Well we met Dino today, aawwwwww, he is just wonderful!  We had a very straight forward approval panel and went straight to the FC.  She opened the door and was holding him and I saw my son for the first time!  It's a moment that will stay with me forever.  Cookie gave him a cuddle and kiss which was so nice as they've only met very briefly once before a long time ago.  The FC's are brilliant, so intros should go well.  We next see him in 2 1/2 weeks - I miss him so much already!  

Bx


----------



## ♥ M J ♥ (Apr 17, 2004)

oh Boggy i am so happy for you all.

I know its hard however enjoy our hols just with cookie and then the fun begins again with intros

xxxxx


----------



## Chocolate Button (Jan 1, 2008)

Congratulations Huni. You must be soooo excited. It must be hard at the moment whe you miss him so much, but time will fly by and he will be home soon.xxxx


----------



## CAREbear1 (May 15, 2005)

Awww, congratulations. How old is he? Enjoy your hols
xxx


----------



## Old Timer (Jan 23, 2005)

Fantastic news Boggy!!!  So pleased for you all and how lovely you got to meet Dino, though how hard now to not see him for 2 1/2 weeks!!!!
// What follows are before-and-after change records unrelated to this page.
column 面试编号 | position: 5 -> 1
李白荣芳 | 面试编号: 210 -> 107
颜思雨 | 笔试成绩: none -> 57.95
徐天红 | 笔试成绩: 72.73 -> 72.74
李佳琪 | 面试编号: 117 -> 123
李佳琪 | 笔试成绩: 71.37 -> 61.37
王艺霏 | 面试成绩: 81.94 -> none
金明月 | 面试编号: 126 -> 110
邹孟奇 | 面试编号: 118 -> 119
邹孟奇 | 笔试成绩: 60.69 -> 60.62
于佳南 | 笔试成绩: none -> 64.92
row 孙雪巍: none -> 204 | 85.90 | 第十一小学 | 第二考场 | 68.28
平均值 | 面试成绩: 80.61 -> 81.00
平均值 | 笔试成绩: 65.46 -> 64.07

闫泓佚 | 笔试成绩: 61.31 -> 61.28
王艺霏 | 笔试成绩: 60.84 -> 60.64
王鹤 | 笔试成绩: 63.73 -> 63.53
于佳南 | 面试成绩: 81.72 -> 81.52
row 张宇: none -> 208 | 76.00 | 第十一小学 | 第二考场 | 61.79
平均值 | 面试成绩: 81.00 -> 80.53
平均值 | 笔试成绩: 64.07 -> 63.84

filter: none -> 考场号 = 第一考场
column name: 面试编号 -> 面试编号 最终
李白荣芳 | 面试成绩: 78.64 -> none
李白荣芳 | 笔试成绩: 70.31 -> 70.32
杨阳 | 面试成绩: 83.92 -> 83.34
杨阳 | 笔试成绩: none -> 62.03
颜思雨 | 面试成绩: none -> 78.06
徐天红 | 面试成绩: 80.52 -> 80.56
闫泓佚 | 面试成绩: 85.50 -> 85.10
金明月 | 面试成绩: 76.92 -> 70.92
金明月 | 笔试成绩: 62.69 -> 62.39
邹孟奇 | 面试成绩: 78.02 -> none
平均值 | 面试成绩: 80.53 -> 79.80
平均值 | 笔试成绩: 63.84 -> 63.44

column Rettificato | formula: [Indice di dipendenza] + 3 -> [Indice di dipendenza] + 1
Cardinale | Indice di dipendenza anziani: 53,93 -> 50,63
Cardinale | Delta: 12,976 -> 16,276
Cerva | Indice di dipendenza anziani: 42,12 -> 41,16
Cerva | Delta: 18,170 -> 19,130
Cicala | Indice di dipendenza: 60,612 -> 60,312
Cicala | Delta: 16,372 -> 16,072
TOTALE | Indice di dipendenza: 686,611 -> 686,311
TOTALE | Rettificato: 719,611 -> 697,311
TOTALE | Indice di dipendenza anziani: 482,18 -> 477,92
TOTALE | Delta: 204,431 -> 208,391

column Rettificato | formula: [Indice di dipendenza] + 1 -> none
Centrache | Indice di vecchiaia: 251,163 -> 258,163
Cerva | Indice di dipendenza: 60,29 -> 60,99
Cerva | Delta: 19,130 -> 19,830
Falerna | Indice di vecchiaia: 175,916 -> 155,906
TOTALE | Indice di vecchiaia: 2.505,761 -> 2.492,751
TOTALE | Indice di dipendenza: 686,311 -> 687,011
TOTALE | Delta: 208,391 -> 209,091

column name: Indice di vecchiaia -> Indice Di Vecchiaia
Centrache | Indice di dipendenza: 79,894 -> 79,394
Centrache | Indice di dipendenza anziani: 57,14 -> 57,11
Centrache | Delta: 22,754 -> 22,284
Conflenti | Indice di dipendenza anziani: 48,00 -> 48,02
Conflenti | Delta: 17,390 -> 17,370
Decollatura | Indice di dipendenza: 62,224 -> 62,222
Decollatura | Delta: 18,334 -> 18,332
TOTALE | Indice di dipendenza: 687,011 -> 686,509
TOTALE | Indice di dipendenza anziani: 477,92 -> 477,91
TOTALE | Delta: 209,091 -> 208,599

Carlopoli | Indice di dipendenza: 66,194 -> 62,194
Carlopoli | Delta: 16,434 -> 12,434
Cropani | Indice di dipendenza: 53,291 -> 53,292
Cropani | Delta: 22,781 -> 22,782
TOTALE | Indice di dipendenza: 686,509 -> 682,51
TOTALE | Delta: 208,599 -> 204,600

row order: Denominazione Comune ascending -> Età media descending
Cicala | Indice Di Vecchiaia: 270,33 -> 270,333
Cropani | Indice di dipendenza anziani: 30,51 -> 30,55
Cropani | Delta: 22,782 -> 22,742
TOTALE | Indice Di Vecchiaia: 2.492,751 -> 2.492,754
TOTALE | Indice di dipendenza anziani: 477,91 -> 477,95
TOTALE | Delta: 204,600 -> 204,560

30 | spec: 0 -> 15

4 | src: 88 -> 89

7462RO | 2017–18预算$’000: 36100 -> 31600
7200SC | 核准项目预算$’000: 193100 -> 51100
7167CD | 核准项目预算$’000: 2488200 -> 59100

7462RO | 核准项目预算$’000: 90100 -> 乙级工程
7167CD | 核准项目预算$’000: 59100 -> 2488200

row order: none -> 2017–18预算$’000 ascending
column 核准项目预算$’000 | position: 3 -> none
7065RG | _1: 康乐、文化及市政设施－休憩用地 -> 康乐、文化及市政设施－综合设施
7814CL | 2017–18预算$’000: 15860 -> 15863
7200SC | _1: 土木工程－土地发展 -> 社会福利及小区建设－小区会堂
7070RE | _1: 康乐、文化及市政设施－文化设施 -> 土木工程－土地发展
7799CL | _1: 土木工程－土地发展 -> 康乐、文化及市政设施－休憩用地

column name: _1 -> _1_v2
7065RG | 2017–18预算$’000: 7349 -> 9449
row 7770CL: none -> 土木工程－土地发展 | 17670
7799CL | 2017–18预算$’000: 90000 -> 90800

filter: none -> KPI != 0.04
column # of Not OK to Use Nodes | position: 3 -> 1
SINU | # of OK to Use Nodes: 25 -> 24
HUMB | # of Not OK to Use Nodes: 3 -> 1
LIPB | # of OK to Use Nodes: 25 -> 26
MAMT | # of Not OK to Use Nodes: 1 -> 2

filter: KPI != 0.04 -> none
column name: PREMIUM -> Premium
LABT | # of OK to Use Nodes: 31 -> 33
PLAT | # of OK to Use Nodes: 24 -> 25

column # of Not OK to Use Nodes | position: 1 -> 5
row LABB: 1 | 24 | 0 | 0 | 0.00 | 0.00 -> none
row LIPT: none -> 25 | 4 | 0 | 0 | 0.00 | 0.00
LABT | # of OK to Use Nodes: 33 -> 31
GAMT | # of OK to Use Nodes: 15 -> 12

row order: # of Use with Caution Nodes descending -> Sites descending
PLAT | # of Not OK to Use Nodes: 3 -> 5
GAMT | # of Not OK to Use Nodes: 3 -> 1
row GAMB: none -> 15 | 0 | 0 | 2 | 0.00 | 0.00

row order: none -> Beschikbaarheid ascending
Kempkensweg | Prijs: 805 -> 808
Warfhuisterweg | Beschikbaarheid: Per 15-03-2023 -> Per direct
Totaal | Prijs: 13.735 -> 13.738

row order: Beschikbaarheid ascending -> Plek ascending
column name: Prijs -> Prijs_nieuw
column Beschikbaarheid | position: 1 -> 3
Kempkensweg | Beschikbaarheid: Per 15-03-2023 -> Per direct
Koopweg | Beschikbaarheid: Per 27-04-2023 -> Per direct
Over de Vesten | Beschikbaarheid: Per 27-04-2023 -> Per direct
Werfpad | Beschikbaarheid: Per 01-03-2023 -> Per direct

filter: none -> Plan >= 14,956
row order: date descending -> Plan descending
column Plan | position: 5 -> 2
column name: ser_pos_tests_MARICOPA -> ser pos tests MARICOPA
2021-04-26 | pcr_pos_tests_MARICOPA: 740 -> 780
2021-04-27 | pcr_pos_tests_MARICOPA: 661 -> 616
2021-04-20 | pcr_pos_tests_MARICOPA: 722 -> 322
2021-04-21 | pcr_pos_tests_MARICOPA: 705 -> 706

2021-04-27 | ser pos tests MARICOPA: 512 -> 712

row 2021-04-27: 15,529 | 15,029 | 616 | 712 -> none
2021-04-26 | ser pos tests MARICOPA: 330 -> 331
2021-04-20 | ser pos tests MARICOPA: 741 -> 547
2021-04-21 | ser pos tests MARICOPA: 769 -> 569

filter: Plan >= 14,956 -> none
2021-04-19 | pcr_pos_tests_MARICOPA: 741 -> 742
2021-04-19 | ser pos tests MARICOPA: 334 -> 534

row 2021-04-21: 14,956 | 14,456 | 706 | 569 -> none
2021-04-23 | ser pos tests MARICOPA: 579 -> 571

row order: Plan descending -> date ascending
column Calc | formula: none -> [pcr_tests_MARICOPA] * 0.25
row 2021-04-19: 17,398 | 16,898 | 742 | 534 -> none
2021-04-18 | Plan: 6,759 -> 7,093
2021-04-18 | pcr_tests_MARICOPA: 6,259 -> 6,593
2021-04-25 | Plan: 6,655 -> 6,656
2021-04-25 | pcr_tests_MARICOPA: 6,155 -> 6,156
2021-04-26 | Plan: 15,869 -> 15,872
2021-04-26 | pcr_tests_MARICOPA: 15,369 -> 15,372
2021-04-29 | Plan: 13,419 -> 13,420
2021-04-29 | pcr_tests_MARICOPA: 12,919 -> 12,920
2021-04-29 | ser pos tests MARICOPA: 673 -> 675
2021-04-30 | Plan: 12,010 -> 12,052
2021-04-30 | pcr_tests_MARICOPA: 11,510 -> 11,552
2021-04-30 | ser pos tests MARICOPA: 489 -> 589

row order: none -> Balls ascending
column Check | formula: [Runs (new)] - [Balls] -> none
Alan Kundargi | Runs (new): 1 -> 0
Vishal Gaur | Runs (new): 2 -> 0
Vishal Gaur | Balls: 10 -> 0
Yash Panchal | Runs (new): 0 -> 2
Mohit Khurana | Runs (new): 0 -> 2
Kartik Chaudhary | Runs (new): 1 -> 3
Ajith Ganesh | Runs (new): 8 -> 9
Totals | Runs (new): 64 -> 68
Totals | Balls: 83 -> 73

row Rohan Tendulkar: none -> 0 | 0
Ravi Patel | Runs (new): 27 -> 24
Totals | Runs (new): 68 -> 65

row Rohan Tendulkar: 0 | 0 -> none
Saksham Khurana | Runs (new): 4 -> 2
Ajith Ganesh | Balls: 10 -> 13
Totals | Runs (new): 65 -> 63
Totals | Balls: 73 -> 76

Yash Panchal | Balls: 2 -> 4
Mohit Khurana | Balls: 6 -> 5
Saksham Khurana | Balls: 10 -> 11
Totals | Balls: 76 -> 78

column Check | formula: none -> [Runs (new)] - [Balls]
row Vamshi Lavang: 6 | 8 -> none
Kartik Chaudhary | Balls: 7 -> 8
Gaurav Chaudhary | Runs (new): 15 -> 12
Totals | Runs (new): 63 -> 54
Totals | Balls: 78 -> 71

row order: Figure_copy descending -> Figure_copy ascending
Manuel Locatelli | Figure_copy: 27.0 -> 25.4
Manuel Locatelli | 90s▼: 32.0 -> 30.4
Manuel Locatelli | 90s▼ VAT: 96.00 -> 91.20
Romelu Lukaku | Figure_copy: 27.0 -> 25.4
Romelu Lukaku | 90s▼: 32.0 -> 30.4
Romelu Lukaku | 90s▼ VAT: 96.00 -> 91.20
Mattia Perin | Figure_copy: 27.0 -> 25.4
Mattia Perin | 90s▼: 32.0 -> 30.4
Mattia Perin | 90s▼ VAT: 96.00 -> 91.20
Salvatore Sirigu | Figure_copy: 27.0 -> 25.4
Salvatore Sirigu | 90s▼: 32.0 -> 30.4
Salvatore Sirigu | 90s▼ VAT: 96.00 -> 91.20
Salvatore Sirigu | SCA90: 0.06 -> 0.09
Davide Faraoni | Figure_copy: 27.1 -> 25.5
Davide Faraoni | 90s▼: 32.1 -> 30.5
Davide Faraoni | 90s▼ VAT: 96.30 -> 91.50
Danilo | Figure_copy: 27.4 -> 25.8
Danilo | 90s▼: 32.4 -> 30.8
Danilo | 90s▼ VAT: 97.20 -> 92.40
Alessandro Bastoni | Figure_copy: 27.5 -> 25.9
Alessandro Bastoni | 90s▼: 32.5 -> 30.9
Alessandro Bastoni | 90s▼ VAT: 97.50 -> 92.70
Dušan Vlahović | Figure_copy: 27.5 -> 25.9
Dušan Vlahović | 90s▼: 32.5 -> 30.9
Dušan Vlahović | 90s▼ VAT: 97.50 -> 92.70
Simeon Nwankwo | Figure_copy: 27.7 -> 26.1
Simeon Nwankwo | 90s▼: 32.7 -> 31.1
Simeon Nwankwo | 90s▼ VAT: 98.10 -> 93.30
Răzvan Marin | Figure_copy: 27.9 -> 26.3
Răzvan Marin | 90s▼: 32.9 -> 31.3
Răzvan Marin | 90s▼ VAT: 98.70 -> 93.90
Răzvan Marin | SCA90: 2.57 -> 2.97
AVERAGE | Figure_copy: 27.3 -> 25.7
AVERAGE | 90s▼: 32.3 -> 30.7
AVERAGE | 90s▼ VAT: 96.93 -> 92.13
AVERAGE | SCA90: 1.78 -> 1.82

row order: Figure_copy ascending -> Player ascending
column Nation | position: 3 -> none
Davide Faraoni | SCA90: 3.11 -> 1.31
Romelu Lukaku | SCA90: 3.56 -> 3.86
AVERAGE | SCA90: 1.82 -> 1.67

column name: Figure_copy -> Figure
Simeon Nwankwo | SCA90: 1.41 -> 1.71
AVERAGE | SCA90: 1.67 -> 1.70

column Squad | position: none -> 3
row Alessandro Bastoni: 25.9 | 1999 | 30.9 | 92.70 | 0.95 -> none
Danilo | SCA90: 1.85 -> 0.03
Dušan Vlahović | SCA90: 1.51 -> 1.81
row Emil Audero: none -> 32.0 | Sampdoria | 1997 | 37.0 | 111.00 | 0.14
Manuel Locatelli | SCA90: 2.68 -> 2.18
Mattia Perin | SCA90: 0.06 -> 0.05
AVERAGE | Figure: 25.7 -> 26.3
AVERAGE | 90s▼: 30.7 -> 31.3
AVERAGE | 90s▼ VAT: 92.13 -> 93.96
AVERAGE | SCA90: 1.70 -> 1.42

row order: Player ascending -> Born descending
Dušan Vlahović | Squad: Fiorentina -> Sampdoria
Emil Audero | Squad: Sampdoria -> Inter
Enjoy your holiday and last bit of time as a family of 3.
OT x


----------



## wynnster (Jun 6, 2003)

Oh wow Boggy  

I hope you gave fc your number and asked for daily photo's (we did!) it makes the time go quicker and you still see them daily, just not in the flesh


----------



## Boggy (Dec 13, 2006)

thanks folks

He was 1 year old a couple of weeks ago.    He's huge though -bigger than his big sister!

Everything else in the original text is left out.